Brexit has come
So last week saw Britain vote to leave the European Union. The Brexit referendum saw an unprecedented youth voice get quashed by the roar of the elderly seeking a return to a Great Britain of old and Baby Boomers who are worried that their pensions are being sent oversees. Throughout the campaigns the fear mongering was phenomenal. From concerns about refugees and financial performance to the beliefs of politicians every opportunity has been taken to spread fear in the Empire. The most concerning issue from this whole ordeal was how easily this happened.
Almost half of the population of the United Kingdom either didn’t vote or were unable to vote in the referendum. Many of those who were unable to vote were young people and refugees. The very people that the Brexit vote will affect the most. Of those who did vote, a significant proportion of of those who wanted to remain in the European Union were young people. This begs questions for youth workers, not just in the United Kingdom but throughout the world… When will we listen to young people? What does this mean for youth support services? What opportunities will avail themselves to young people and what will they lose? These questions among many others have been the focus of discussion by many of recent days.
A few thoughts from an Aussie whose family was banished to this great south land from the cold and dreary shores of England:
- A country which has built itself on a nationalist framework will always struggle to let it go and play well with others. It was inevitable that Britain would leave the EU. Sadly until the voice of those who remember the height of British nationalism are silenced the generations will be stuck in the past.
- The push of Neoliberalism will always seek to see splintered economies where some will prosper and most will eek out a meager existence. The mere existence of a Union is an afront to those seeking freedom in trade.

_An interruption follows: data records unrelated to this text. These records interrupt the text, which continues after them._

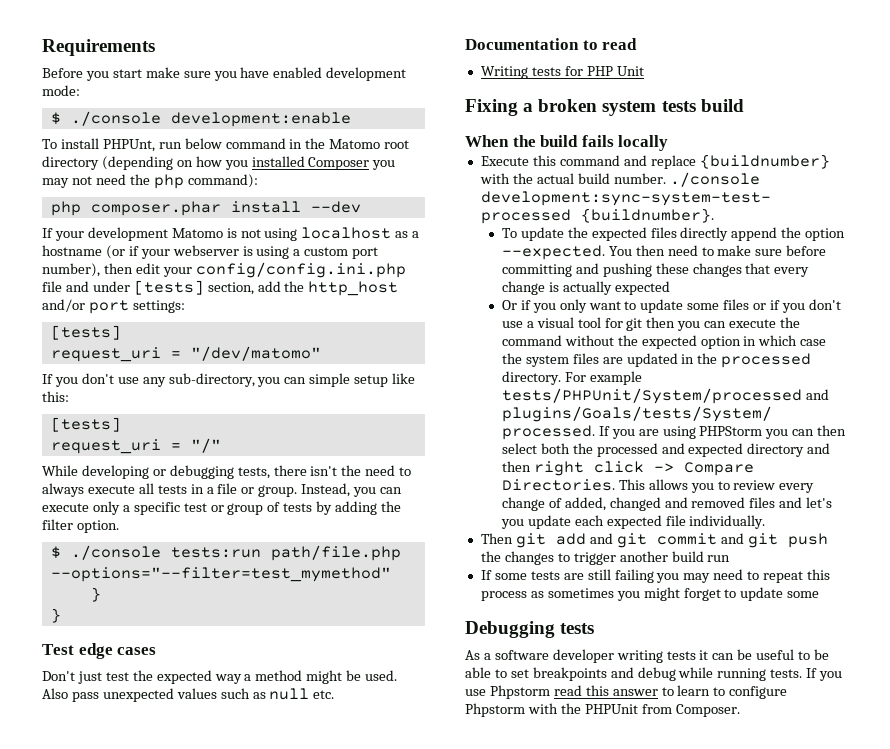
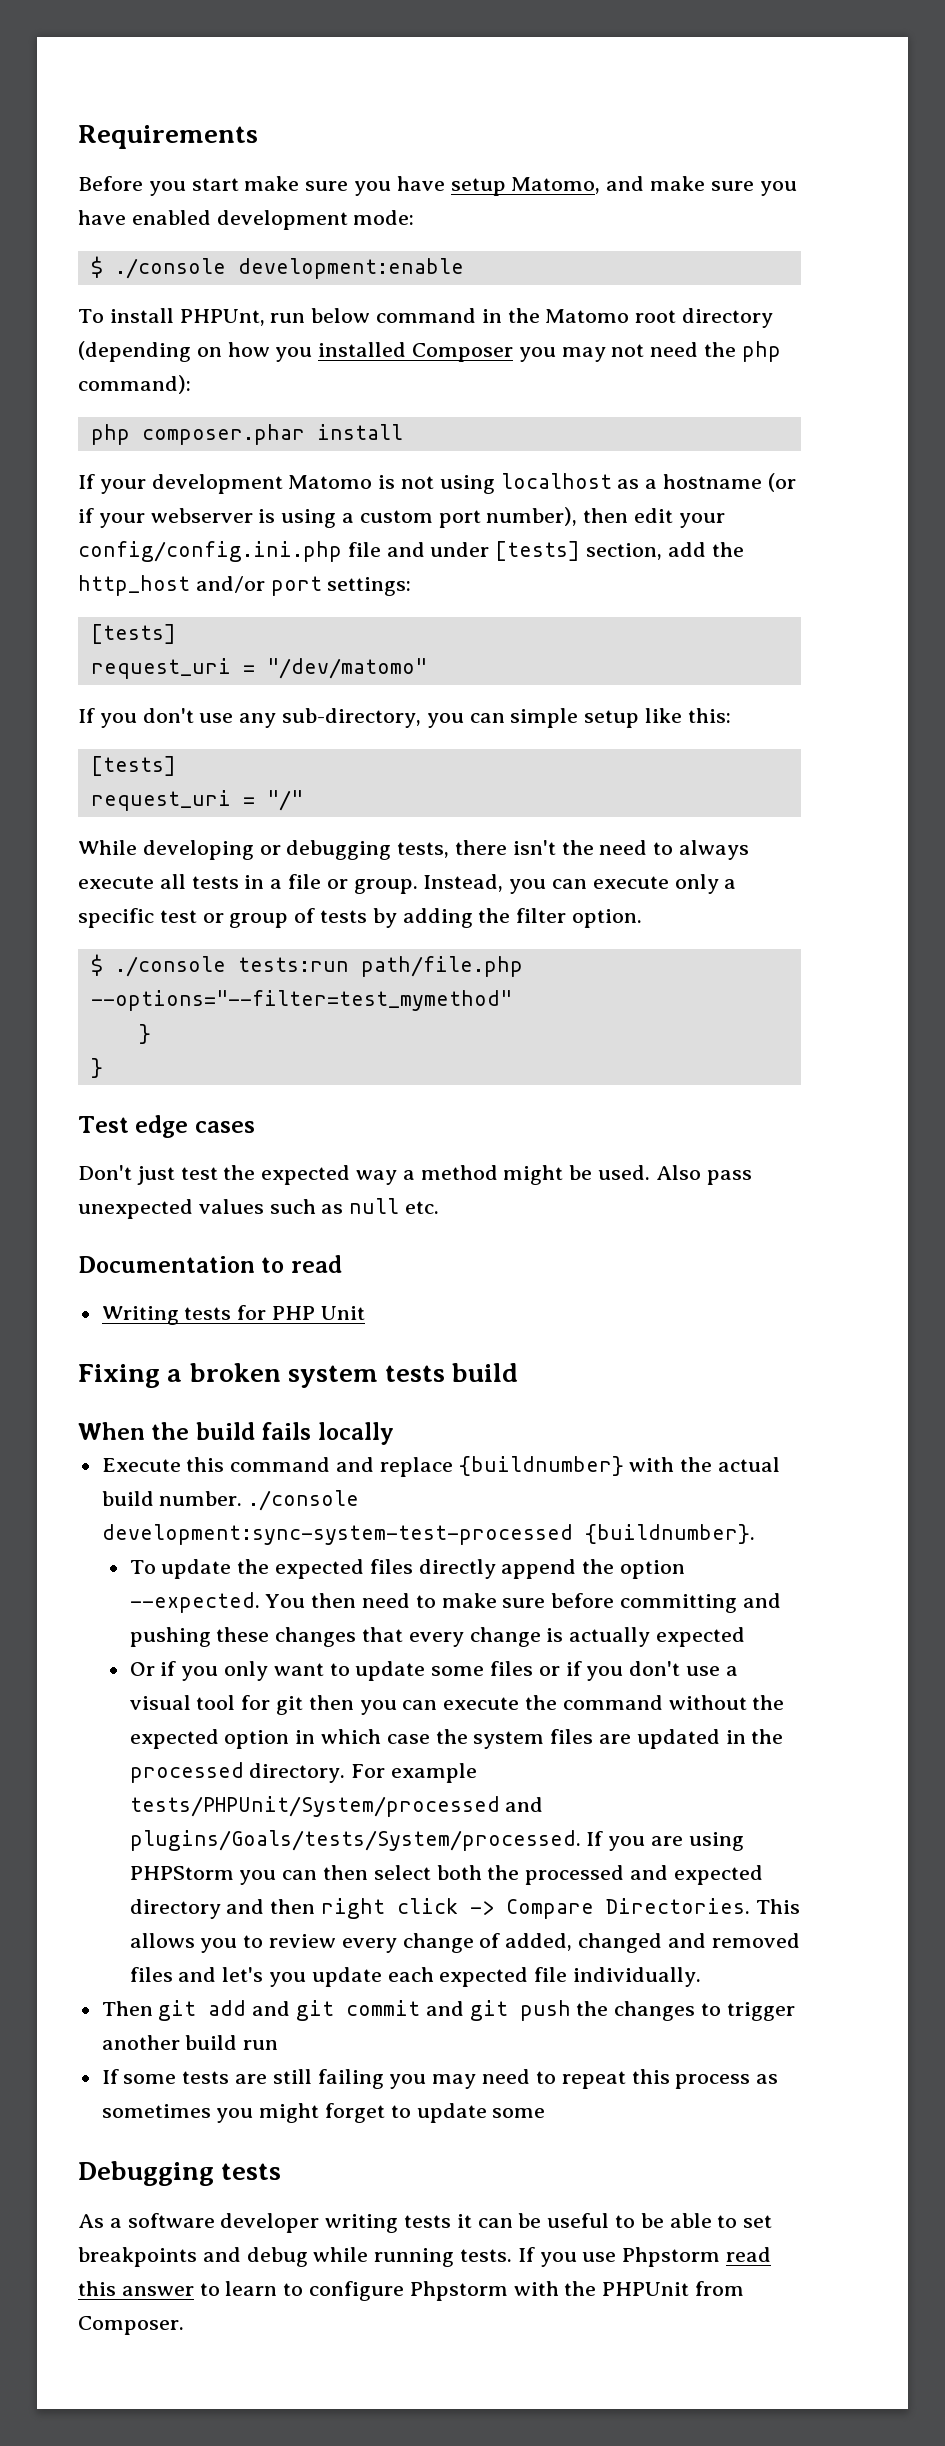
- Before you start make sure you have enabled development mode:
+ Before you start make sure you have setup Matomo, and make sure you have enabled development mode:
- php composer.phar install --dev
+ php composer.phar install

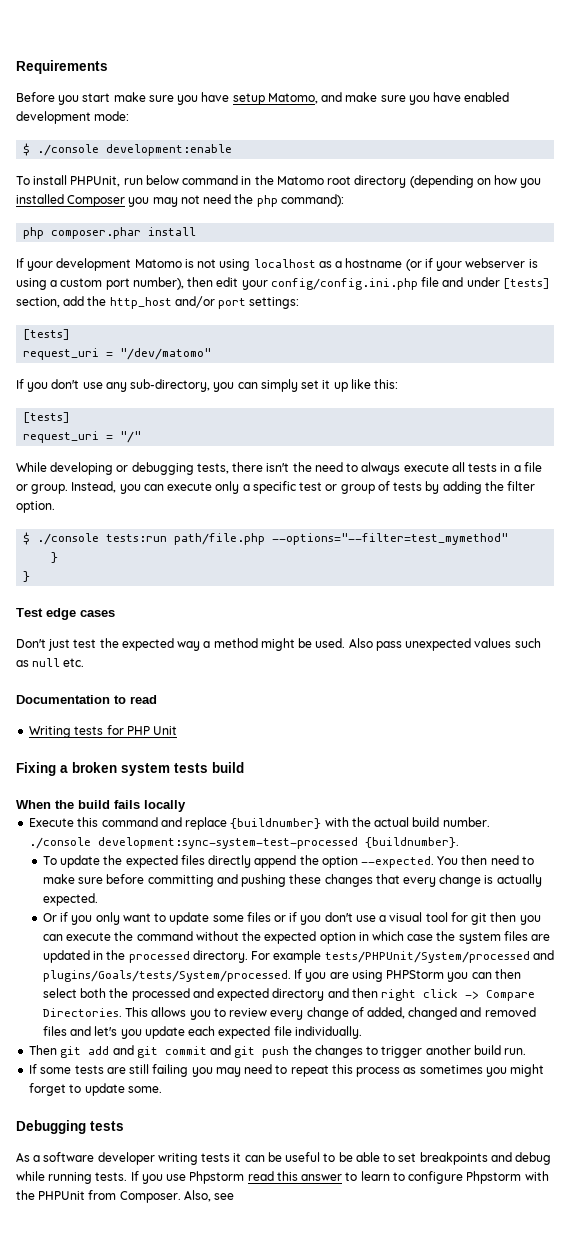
- To install PHPUnt, run below command in the Matomo root directory (depending on how you installed Composer you may not need the php command):
+ To install PHPUnit, run below command in the Matomo root directory (depending on how you installed Composer you may not need the php command):
- If you don't use any sub-directory, you can simple setup like this:
+ If you don't use any sub-directory, you can simply set it up like this:
- You then need to make sure before committing and pushing these changes that every change is actually expected
+ You then need to make sure before committing and pushing these changes that every change is actually expected.
- Then git add and git commit and git push the changes to trigger another build run
+ Then git add and git commit and git push the changes to trigger another build run.
- If some tests are still failing you may need to repeat this process as sometimes you might forget to update some
+ If some tests are still failing you may need to repeat this process as sometimes you might forget to update some.
+ Also, see

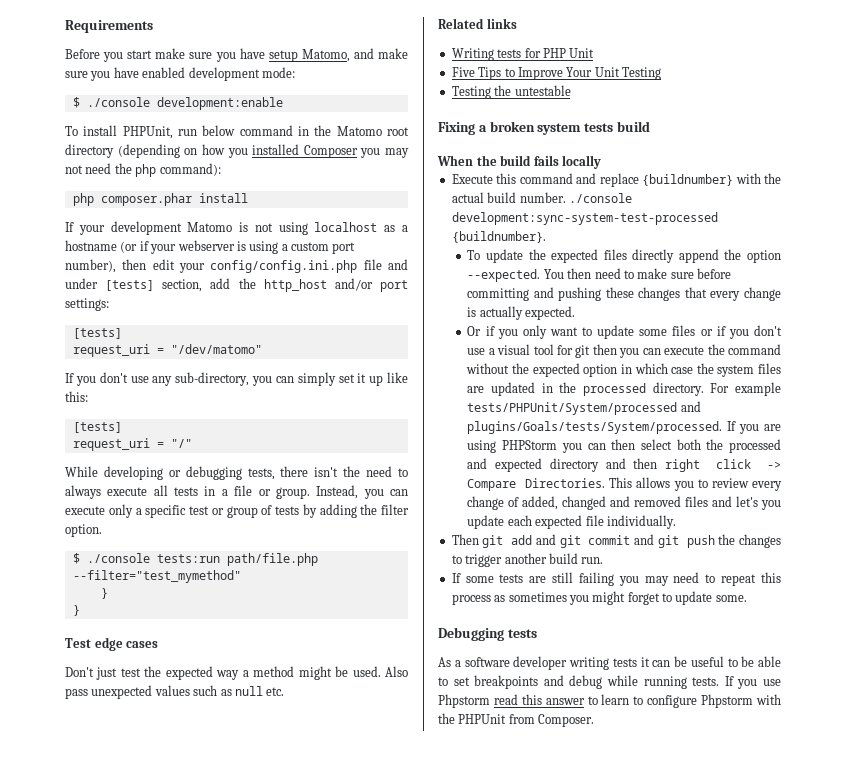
- $ ./console tests:run path/file.php --options="--filter=test_mymethod"
+ $ ./console tests:run path/file.php --filter="test_mymethod"
- Documentation to read
+ Related links
+ Five Tips to Improve Your Unit Testing
+ Testing the untestable
- Also, see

- Young people have always been pawns to the will of the old. Young people are not listened to and do not have a strong enough platform from which to change this. As youth workers we spend our careers trying to amend this.
- We live in a society which looks at the here and now. The future is of little consequence. Climate change, Economics, social breakdown and corruption all come from wanting a better now rather than a better future. We have more food than ever before and yet more poverty. We have more medical technology and yet die from preventable disease. Our now is more important too us.
- Young people will always have to deal with the rubbish left by the old until there is a revolution. When power is held by one group over another there will never be freedom. Power must be distributed equally amongst all. Young people are under the power of those who are older, but that will only last until young people feel slighted enough to rise up. Better to share than be over ruled.
The future is now uncertain for Britain and more widely the European Union. Both sides of the debate believe they know what will happen and both will be certain in a few years. But one thing is certain, Young people believe their voice is not being heard. Brexit just proved it.